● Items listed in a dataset
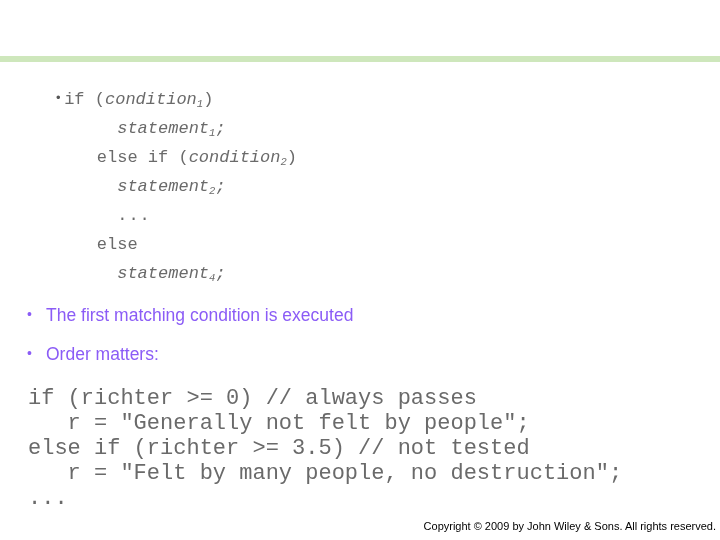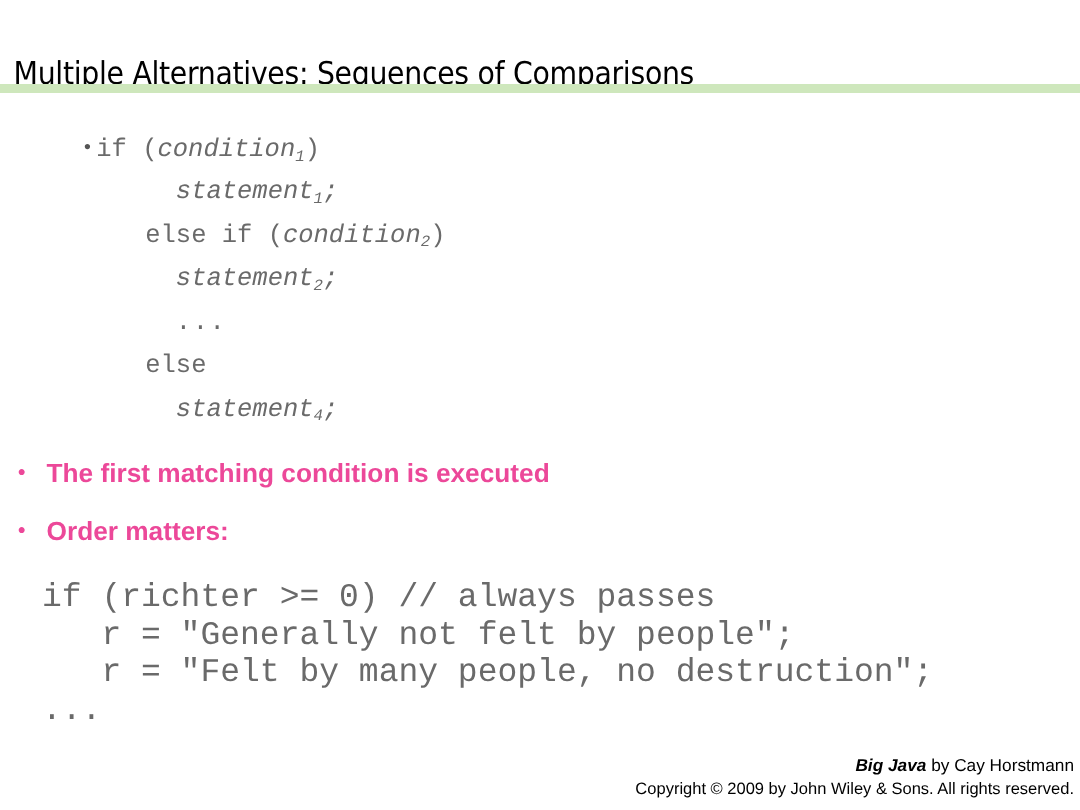--- a/index.html
+++ b/index.html
@@ -81,27 +81,26 @@
     top: 0.28em;
     font-style: italic;
   }
   #pseudocode-block .dots {
     letter-spacing: 1px;
   }
 
   
   .content-bullet {
     position: absolute;
-    left: 12px;
+    left: 27px;
     width: 660px;
     font-family: "Liberation Sans", sans-serif;
     font-size: 17.5px;
-    color: #ec4899;
+    color: #8b5cf6;
     white-space: nowrap;
-    font-weight: bold;
   }
   .content-bullet .cb-marker {
     display: inline-block;
     width: 19px;
     font-size: 14px;
     position: relative;
     top: -2px;
   }
   #bullet-matching { top: 305px; }
   #bullet-order    { top: 344px; }
@@ -144,36 +143,32 @@
   #footer-copyright {
     font-size: 11px;
     white-space: nowrap;
   }
 </style>
 </head>
 <body>
 
 <div id="slide">
 
-  <h1 id="slide-title">Multiple Alternatives: Sequences of Comparisons</h1>
 
   <div id="title-rule"></div>
 
   <div id="pseudocode-block"><div class="pc-line"><span class="pc-bullet">• </span><span>if (</span><span class="ph">condition</span><sub>1</sub><span>)</span></div><div class="pc-line"><span>  </span><span>    </span><span class="ph">statement</span><sub>1</sub><span class="ph">;</span></div><div class="pc-line"><span>  </span><span>  </span><span>else if (</span><span class="ph">condition</span><sub>2</sub><span>)</span></div><div class="pc-line"><span>  </span><span>    </span><span class="ph">statement</span><sub>2</sub><span class="ph">;</span></div><div class="pc-line"><span>  </span><span>    </span><span class="dots">...</span></div><div class="pc-line"><span>  </span><span>  </span><span>else</span></div><div class="pc-line"><span>  </span><span>    </span><span class="ph">statement</span><sub>4</sub><span class="ph">;</span></div></div>
 
   <div class="content-bullet" id="bullet-matching">
     <span class="cb-marker">•</span><span>The first matching condition is executed</span>
   </div>
 
   <div class="content-bullet" id="bullet-order">
     <span class="cb-marker">•</span><span>Order matters:</span>
   </div>
 
-  <div id="code-example"><div class="code-line">if (richter &gt;= 0) // always passes</div><div class="code-line">   r = "Generally not felt by people";</div><div class="code-line">   r = "Felt by many people, no destruction";</div><div class="code-line">...</div></div>
+  <div id="code-example"><div class="code-line">if (richter &gt;= 0) // always passes</div><div class="code-line">   r = "Generally not felt by people";</div><div class="code-line">else if (richter &gt;= 3.5) // not tested</div><div class="code-line">   r = "Felt by many people, no destruction";</div><div class="code-line">...</div></div>
 
   <div id="footer">
-    <div id="footer-attribution">
-      <span class="book-title">Big Java</span><span> by Cay Horstmann</span>
-    </div>
     <div id="footer-copyright">Copyright © 2009 by John Wiley &amp; Sons.  All rights reserved.</div>
   </div>
 
 </div>
 
 </body></html>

● The problem
Please reproduce every record exactly as written, excluding the pictures.

● Your solution
--- a/index.html
+++ b/index.html
@@ -81,27 +81,26 @@
     top: 0.28em;
     font-style: italic;
   }
   #pseudocode-block .dots {
     letter-spacing: 1px;
   }
 
   
   .content-bullet {
     position: absolute;
-    left: 12px;
+    left: 27px;
     width: 660px;
     font-family: "Liberation Sans", sans-serif;
     font-size: 17.5px;
-    color: #ec4899;
+    color: #8b5cf6;
     white-space: nowrap;
-    font-weight: bold;
   }
   .content-bullet .cb-marker {
     display: inline-block;
     width: 19px;
     font-size: 14px;
     position: relative;
     top: -2px;
   }
   #bullet-matching { top: 305px; }
   #bullet-order    { top: 344px; }
@@ -144,36 +143,32 @@
   #footer-copyright {
     font-size: 11px;
     white-space: nowrap;
   }
 </style>
 </head>
 <body>
 
 <div id="slide">
 
-  <h1 id="slide-title">Multiple Alternatives: Sequences of Comparisons</h1>
 
   <div id="title-rule"></div>
 
   <div id="pseudocode-block"><div class="pc-line"><span class="pc-bullet">• </span><span>if (</span><span class="ph">condition</span><sub>1</sub><span>)</span></div><div class="pc-line"><span>  </span><span>    </span><span class="ph">statement</span><sub>1</sub><span class="ph">;</span></div><div class="pc-line"><span>  </span><span>  </span><span>else if (</span><span class="ph">condition</span><sub>2</sub><span>)</span></div><div class="pc-line"><span>  </span><span>    </span><span class="ph">statement</span><sub>2</sub><span class="ph">;</span></div><div class="pc-line"><span>  </span><span>    </span><span class="dots">...</span></div><div class="pc-line"><span>  </span><span>  </span><span>else</span></div><div class="pc-line"><span>  </span><span>    </span><span class="ph">statement</span><sub>4</sub><span class="ph">;</span></div></div>
 
   <div class="content-bullet" id="bullet-matching">
     <span class="cb-marker">•</span><span>The first matching condition is executed</span>
   </div>
 
   <div class="content-bullet" id="bullet-order">
     <span class="cb-marker">•</span><span>Order matters:</span>
   </div>
 
-  <div id="code-example"><div class="code-line">if (richter &gt;= 0) // always passes</div><div class="code-line">   r = "Generally not felt by people";</div><div class="code-line">   r = "Felt by many people, no destruction";</div><div class="code-line">...</div></div>
+  <div id="code-example"><div class="code-line">if (richter &gt;= 0) // always passes</div><div class="code-line">   r = "Generally not felt by people";</div><div class="code-line">else if (richter &gt;= 3.5) // not tested</div><div class="code-line">   r = "Felt by many people, no destruction";</div><div class="code-line">...</div></div>
 
   <div id="footer">
-    <div id="footer-attribution">
-      <span class="book-title">Big Java</span><span> by Cay Horstmann</span>
-    </div>
     <div id="footer-copyright">Copyright © 2009 by John Wiley &amp; Sons.  All rights reserved.</div>
   </div>
 
 </div>
 
 </body></html>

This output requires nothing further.